Things that piss me off
Wimpy pants hangers.
Which seem to be all pants hangers.
I like pants hangers. I don't iron, so my approach to wrinkle removal is to hang my pants by their cuffs so they can more or less stretch out their wrinkles. Pants also consume less closet space this way and generally look tidier.
The problem is that sometimes you have to hang a very thin pair of dress pants, other times you have to hang jeans, and pants hangers seem unable to cope with this range of fabric thickness. So, once you've used a hangar for jeans, it doesn't hold thin pants well. After a while, normal clothing rotation means no pants hanger in the house can hold dress pants.
You may wonder why a guy who's never been accused of having a fashion sense will go on so much about stupid hangers. The answer is the painful comedy routine that goes like this:
1) Notice a pair of business pants hanging in the closet has almost slipped out of its hanger.Not that this has happened to me. I've just heard about other people suffering this sad fate, and I want to help them. That's all.
2) Try to fix this pair by reaching into the hangers and pulling up these pants.
3) In the process, dislodge another pair of dress pants, which then fall to the floor.
4) Pick up that pair and reach for its hanger.

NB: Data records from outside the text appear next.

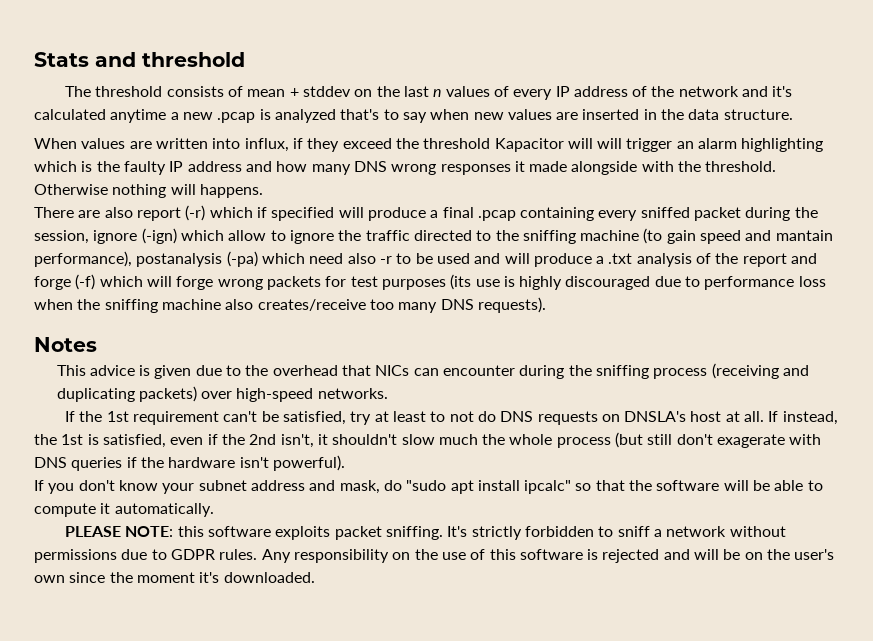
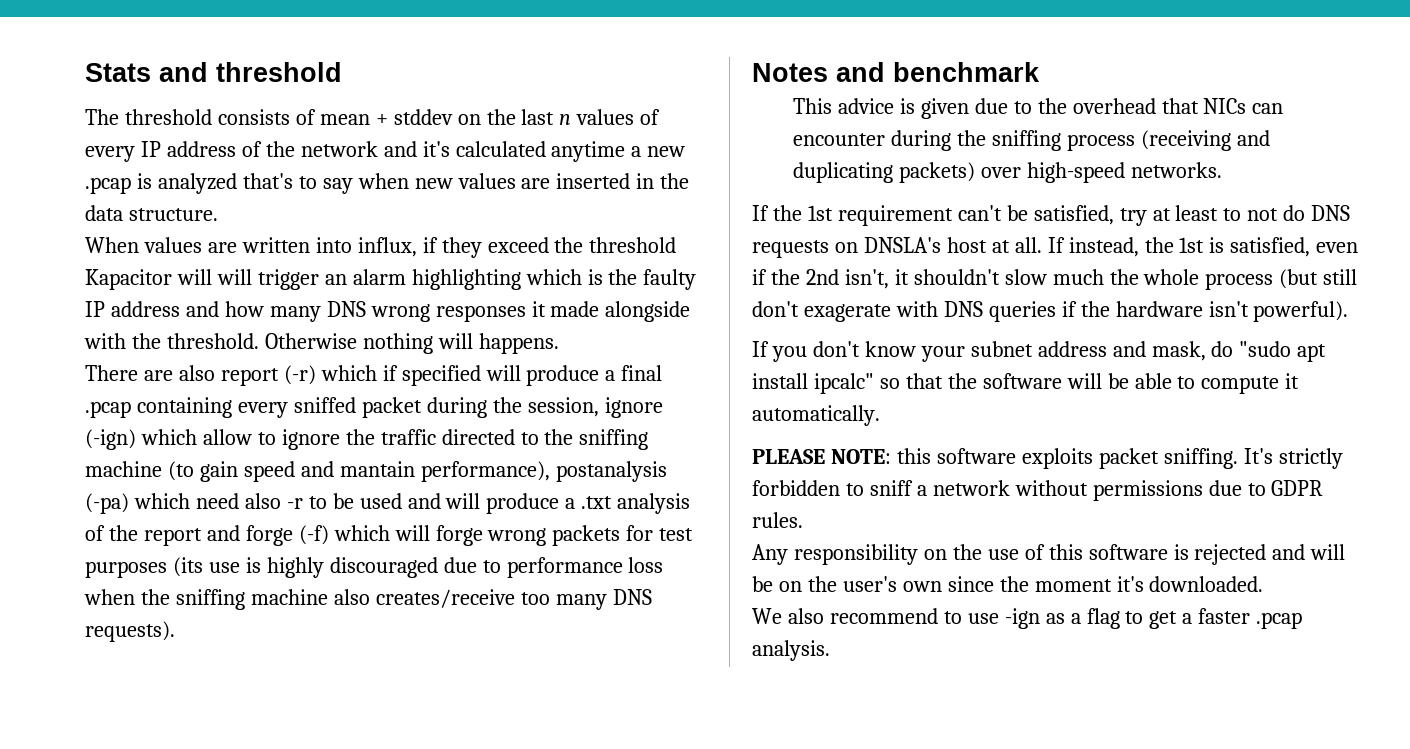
- Notes
+ Notes and benchmark
- It's strictly forbidden to sniff a network without permissions due to GDPR rules. Any responsibility on the use of this software is rejected and will be on the user's own since the moment it's downloaded.
+ It's strictly forbidden to sniff a network without permissions due to GDPR rules.
+ Any responsibility on the use of this software is rejected and will be on the user's own since the moment it's downloaded.
+ We also recommend to use -ign as a flag to get a faster .pcap analysis.

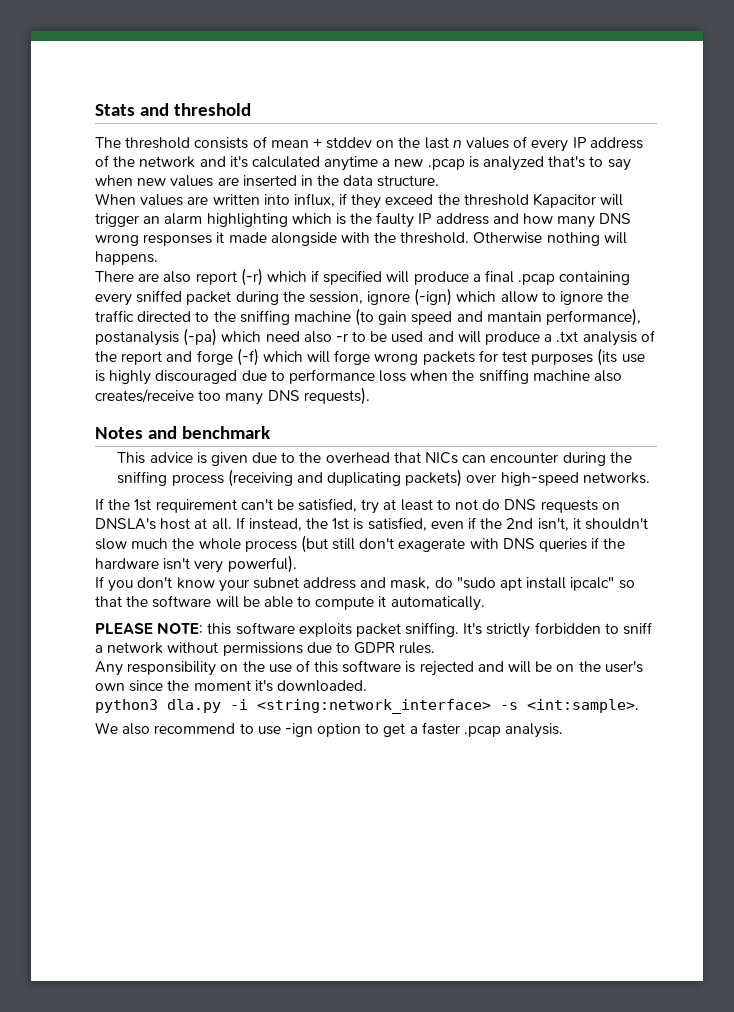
- When values are written into influx, if they exceed the threshold Kapacitor will will trigger an alarm highlighting which is the faulty IP address and how many DNS wrong responses it made alongside with the threshold.
+ When values are written into influx, if they exceed the threshold Kapacitor will trigger an alarm highlighting which is the faulty IP address and how many DNS wrong responses it made alongside with the threshold.
- If instead, the 1st is satisfied, even if the 2nd isn't, it shouldn't slow much the whole process (but still don't exagerate with DNS queries if the hardware isn't powerful).
+ If instead, the 1st is satisfied, even if the 2nd isn't, it shouldn't slow much the whole process (but still don't exagerate with DNS queries if the hardware isn't very powerful).
+ python3 dla.py -i <string:network_interface> -s <int:sample>.
- We also recommend to use -ign as a flag to get a faster .pcap analysis.
+ We also recommend to use -ign option to get a faster .pcap analysis.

5) Dislodge the initial pair.
6) Repeat until all dress pants are on the floor or in your arms, in which case they'll end up on the floor anyway and in the course of trying to pick up all of them while angry you'll stand too quickly, knock your head into the closet pole, grab for support as you're falling, instead grasp a pants hanger, and collapse in a heap among the pants, still clutching the useless first hanger.
8 comments:
http://www.realsimple.com/home-organizing/organizing/closets/best-hangers-for-your-pants-10000001609959/index.html
The first two are the style I like, so perhaps when my current work craziness is over I shall order two and try them. Thanks.
do you hang your jeans the same way? or by the waistband? i had that problem hanging m.'s jeans and my travel pants to dry after laundering - hanging them all by the waist meant the jeans were a lot thicker (especially with belt loops).
i tried hanging the jeans by the cuffs to reduce fabric thickness, and i think it would have worked if i could have remembered to do it consistently. eventually i gave up and switched to two-clip hangers, which don't seem to have the stretch-out problem at all.
- lisa
I hang all pants by the cuffs, but I have to admit that on some trips I would put two pairs of pants in one hanger. Whatever the cause, the stretch-out problem is all around me. I may have to switch to two-clip hangers, but I would prefer using a single-clip one that is as hard to open as a stiff crossbow.
I just staple mine to my walls.
~Todd
Nice idea!
Oh just get used to wrinkles. Wash them and leave them stretched flat on the floor, one atop the other or folded in half in a dresser.
The older you get, the harder wrinkles are to see anyway.
Or buy smaller pants--that way you'll kind of stretch out the wrinkles as you're wearing them.
Smaller pants are less appealing than putting them on the floor, but the latter requires more floor space than I'm willing to devote to the cause.